O eixo 2 explicou 12.4 % da variância e conseguiu discriminar os três
grupos, com maior força a área manejada com Teca (com e sem biocarvão),
enquanto o eixo 1 explicou 20.8% da variância e agrupou a área manejada com
a Mata Nativa e as colocou distante da área de Pousio.
51
Fig.3. Analise de Componentes Principais (PCA) do perfil estrutural das comunidades bacterianas do solo por PCR-DGGE em experimento com três meses de aplicação do biocarvão (2014).

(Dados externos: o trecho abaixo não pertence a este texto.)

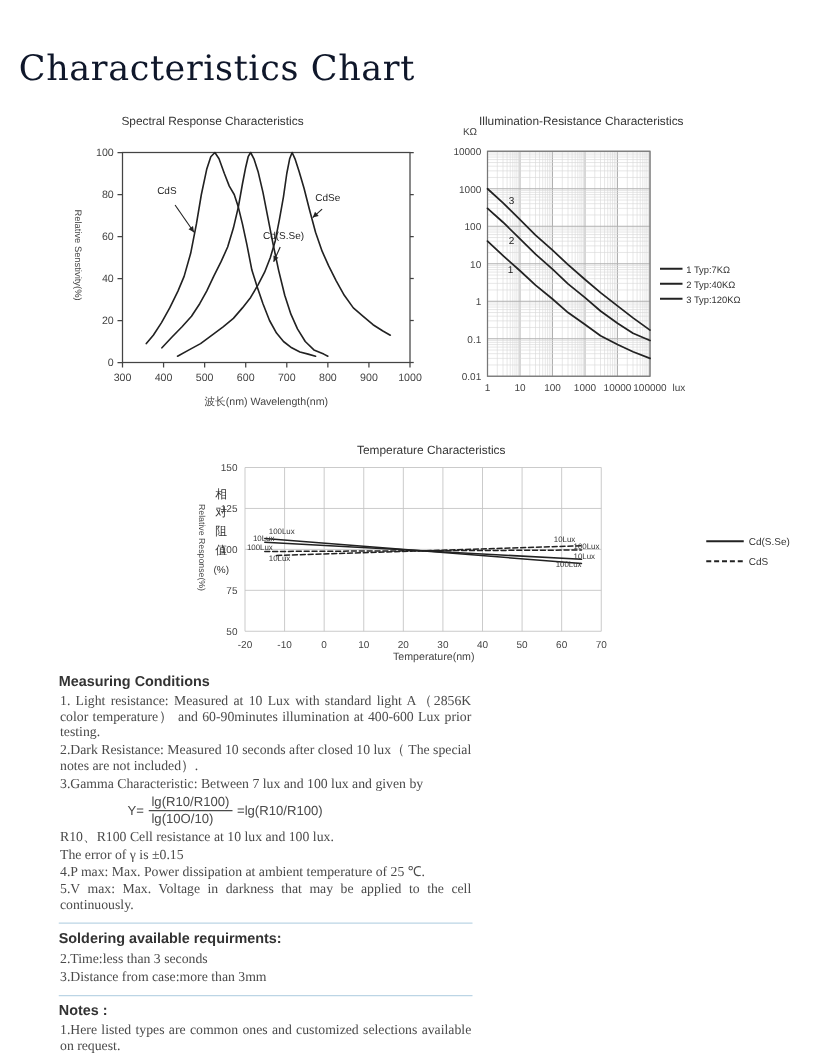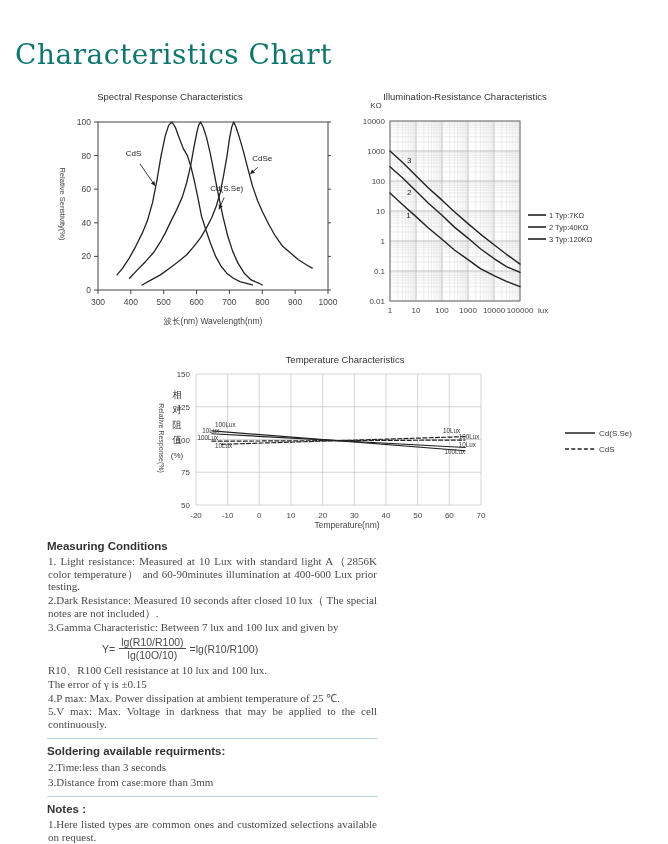--- a/index.html
+++ b/index.html
@@ -1,31 +1,31 @@
 <!DOCTYPE html>
 <html><head>
 <meta charset="utf-8">
 <style>
   html,body{margin:0;padding:0;background:#fff;}
   .page{position:relative;width:668px;height:844px;background:#fff;overflow:hidden;
         font-family:"Liberation Sans",sans-serif;}
   .page-title{position:absolute;left:15px;top:38px;margin:0;
         font-family:"DejaVu Serif","Liberation Serif",serif;font-weight:normal;
-        font-size:28px;color:#0f766e;letter-spacing:0.5px;}
+        font-size:28px;color:#0f172a;letter-spacing:0.5px;}
   .chart{position:absolute;}
   .chart svg{display:block;}
   svg text{font-family:"Liberation Sans",sans-serif;}
   .text-col{position:absolute;left:47px;top:540px;width:331px;}
   .sec-h{font-weight:bold;font-size:11.5px;color:#333;margin:0 0 3px 0;}
   .sec p{font-size:11px;color:#4a4a4a;line-height:12.7px;margin:1px;font-family:Liberation Serif, serif;}
   .just{text-align:justify;}
   .sp p{line-height:14.2px;}
   .divider{border:none;border-top:1px solid #bcd5e5;margin:7px 0 6px 0;}
   .formula{font-size:10.5px;color:#4a4a4a;margin:3px 0 3px 55px;display:flex;align-items:center;gap:4px;}
-  .frac{display:inline-flex;flex-direction:column;text-align:center;line-height:12px;}
+  .frac{display:inline-flex;flex-direction:column;line-height:12px;}
   .frac .num{border-bottom:1px solid #4a4a4a;padding:0 2px;}
   .frac .den{padding:0 2px;}
 </style>
 </head>
 <body>
 
 <div class="page">
   <h1 class="page-title">Characteristics Chart</h1>
 
   <div class="chart" style="left:30px;top:86px;width:310px;height:250px;">

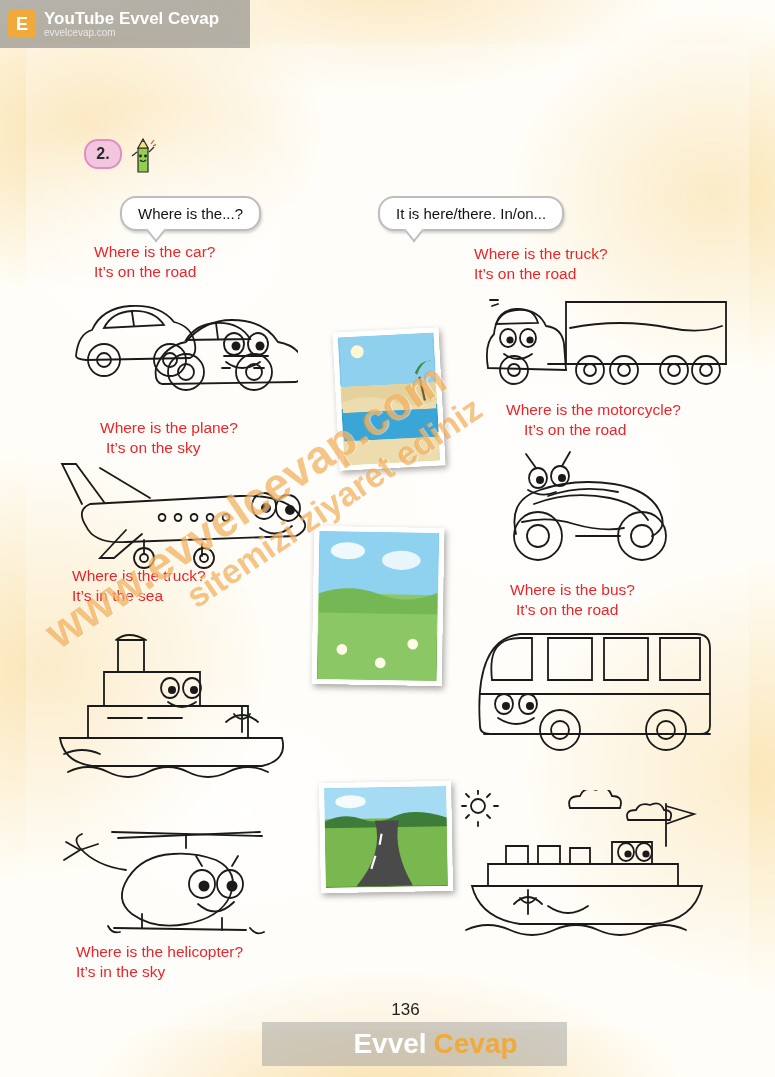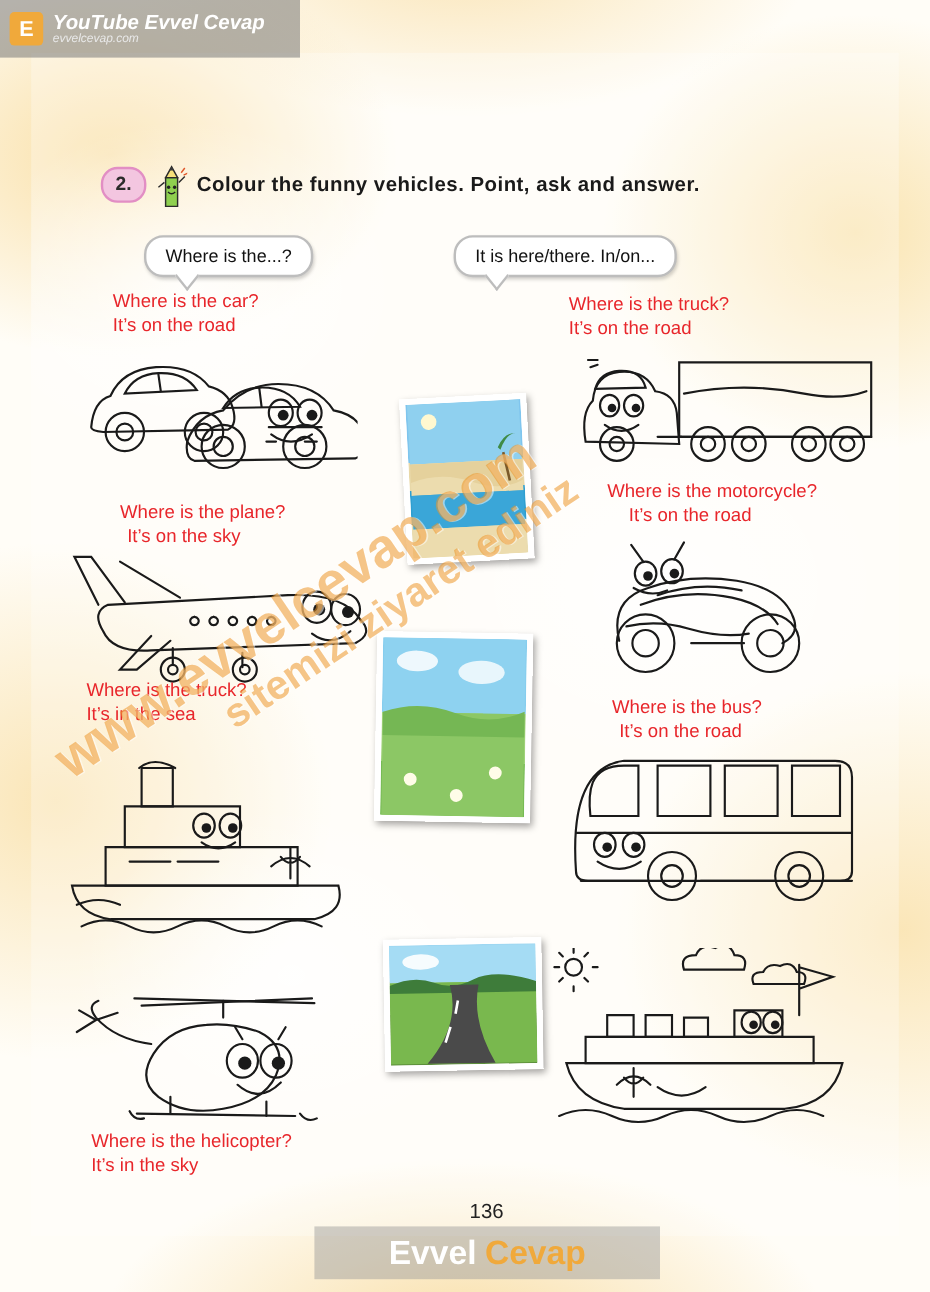--- a/index.html
+++ b/index.html
@@ -35,21 +35,21 @@
   #brand{
     position:absolute;left:0;top:0;width:250px;height:48px;
     background:rgba(120,120,120,.55);
     display:flex;align-items:center;gap:8px;padding:0 8px;box-sizing:border-box;
   }
   #brand .e-badge{
     width:28px;height:28px;border-radius:4px;background:#f0a93b;
     color:#fff;font-weight:bold;font-size:18px;display:flex;align-items:center;justify-content:center;
     flex:0 0 auto;
   }
-  #brand .btxt{display:flex;flex-direction:column;line-height:1.05;font-style:italic;}
+  #brand .btxt{display:flex;flex-direction:column;line-height:1.05;}
   #brand .t1{color:#ffffff;font-size:17px;font-weight:600;}
   #brand .t2{color:#e8e8e8;font-size:10px;}
 
   
   #ex-head{position:absolute;left:84px;top:134px;display:flex;align-items:center;gap:8px;}
   .num-bubble{
     width:34px;height:26px;border-radius:14px;background:#f3c6e0;border:2px solid #e28ec4;
     color:#2b2b2b;font-size:16px;font-weight:bold;display:flex;align-items:center;justify-content:center;
   }
   .pencil-mascot{width:26px;height:40px;position:relative;}
@@ -88,22 +88,22 @@
     position:absolute;left:20px;top:180px;width:740px;height:700px;pointer-events:none;
     font-weight:bold;color:rgba(236,150,40,.55);
     text-shadow:1px 1px 0 rgba(255,255,255,.5);
   }
   #wm .l1{position:absolute;left:30px;top:430px;transform:rotate(-34deg);transform-origin:left center;font-size:46px;white-space:nowrap;}
   #wm .l2{position:absolute;left:170px;top:400px;transform:rotate(-34deg);transform-origin:left center;font-size:34px;white-space:nowrap;}
 
   
   #pageno{position:absolute;left:0;top:1000px;width:771px;text-align:center;font-size:17px;color:#222;padding-left:20px;}
   #footer{
-    position:absolute;left:262px;top:1022px;width:288px;height:44px;
-    background:rgba(150,150,150,.45);display:flex;align-items:center;justify-content:center;gap:7px;
+    position:absolute;left:262px;top:1022px;width:263px;height:44px;
+    background:rgba(150,150,150,.45);display:flex;align-items:center;justify-content:center;gap:7px;padding-left:42px;
   }
   #footer .f1{color:#ffffff;font-size:28px;font-weight:bold;}
   #footer .f2{color:#f0a93b;font-size:28px;font-weight:bold;}
 
   svg{display:block;}
   .art{position:absolute;}
 </style>
 </head>
 <body>
 
@@ -126,21 +126,20 @@
         <path d="M8 14 L13 5 L18 14 Z" fill="#f7e07a" stroke="#2b2b2b" stroke-width="1.2"></path>
         <path d="M11 8 L13 5 L15 8 Z" fill="#3a3a3a"></path>
         <circle cx="10.5" cy="22" r="1.4" fill="#222"></circle>
         <circle cx="15.5" cy="22" r="1.4" fill="#222"></circle>
         <path d="M10 26 q3 3 6 0" stroke="#222" stroke-width="1.1" fill="none"></path>
         <path d="M7 18 L2 22" stroke="#2b2b2b" stroke-width="1.2"></path>
         <path d="M19 18 L24 13" stroke="#2b2b2b" stroke-width="1.2"></path>
         <path d="M21 10 l3 -4 M23 12 l4 -2" stroke="#e0572a" stroke-width="1.2"></path>
       </svg>
     </div>
-    <div id="ex-title">Colour the funny vehicles. Point, ask and answer.</div>
   </div>
 
   <div class="bubble" id="bubble2">It is here/there. In/on...</div>
   <div class="bubble" id="bubble1">Where is the...?</div>
 
   <div class="art" style="left:58px;top:272px;">
     <svg width="240" height="122" viewBox="0 0 240 122">
       <g fill="none" stroke="#1a1a1a" stroke-width="1.8" stroke-linecap="round">
         <path d="M18 84 q2 -22 16 -26 q10 -22 38 -24 q30 -2 44 16 q16 4 20 18 q4 14 -4 18 L28 88 q-10 -1 -10 -4z"></path>
         <path d="M46 56 q8 -16 28 -17 q22 -1 32 14 z"></path>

T1- Muda sem biocarvão; T2- Muda com biocarvão; T3- Muda sem biocarvão + biocarvão ativado aplicado no solo; T4- Muda com biocarvão + biocarvão ativado aplicado no solo; T5- Muda sem biocarvão + biocarvão não ativado aplicado no solo; T6- Muda com biocarvão + biocarvão não ativado aplicado no solo.
A análise da estrutura da comunidade bacteriana total do solo no ano de
2015 (experimento com quinze meses de implantação) revelou padrão de
resposta semelhante á análise do ano anterior (Figura 4). Contudo, a
comunidade de bactérias dentre os tratamentos cultivados com Teca,
apresentaram uma variação maior na estrutura da comunidade quanto à
aplicação ou não do biocarvão e em relação a sua forma ativada no solo.
O eixo 1 explicou 18.1 % da variância e discrimina de forma mais tênue
os tratamentos T1 (controle) e T3 (aplicação de biocarvão ativado no solo)
sem, contudo, distingui-las dos demais tratamentos da área cultivada com
Teca. Já, o eixo 2 explicou 11.2% da variância e discrimina de forma marcante
a área de Mata Nativa das demais áreas estudadas.
52
Fig.4. Analise de Componentes Principais (PCA) do perfil estrutural das comunidades bacterianas do solo por PCR-DGGE em experimento com quinze meses de aplicação do biocarvão (2015). T1- Muda sem biocarvão; T2- Muda com biocarvão; T3- Muda sem biocarvão + biocarvão ativado aplicado no solo; T4- Muda com biocarvão + biocarvão ativado aplicado no solo; T5- Muda sem biocarvão + biocarvão não ativado aplicado no solo; T6- Muda com biocarvão + biocarvão não ativado aplicado no solo.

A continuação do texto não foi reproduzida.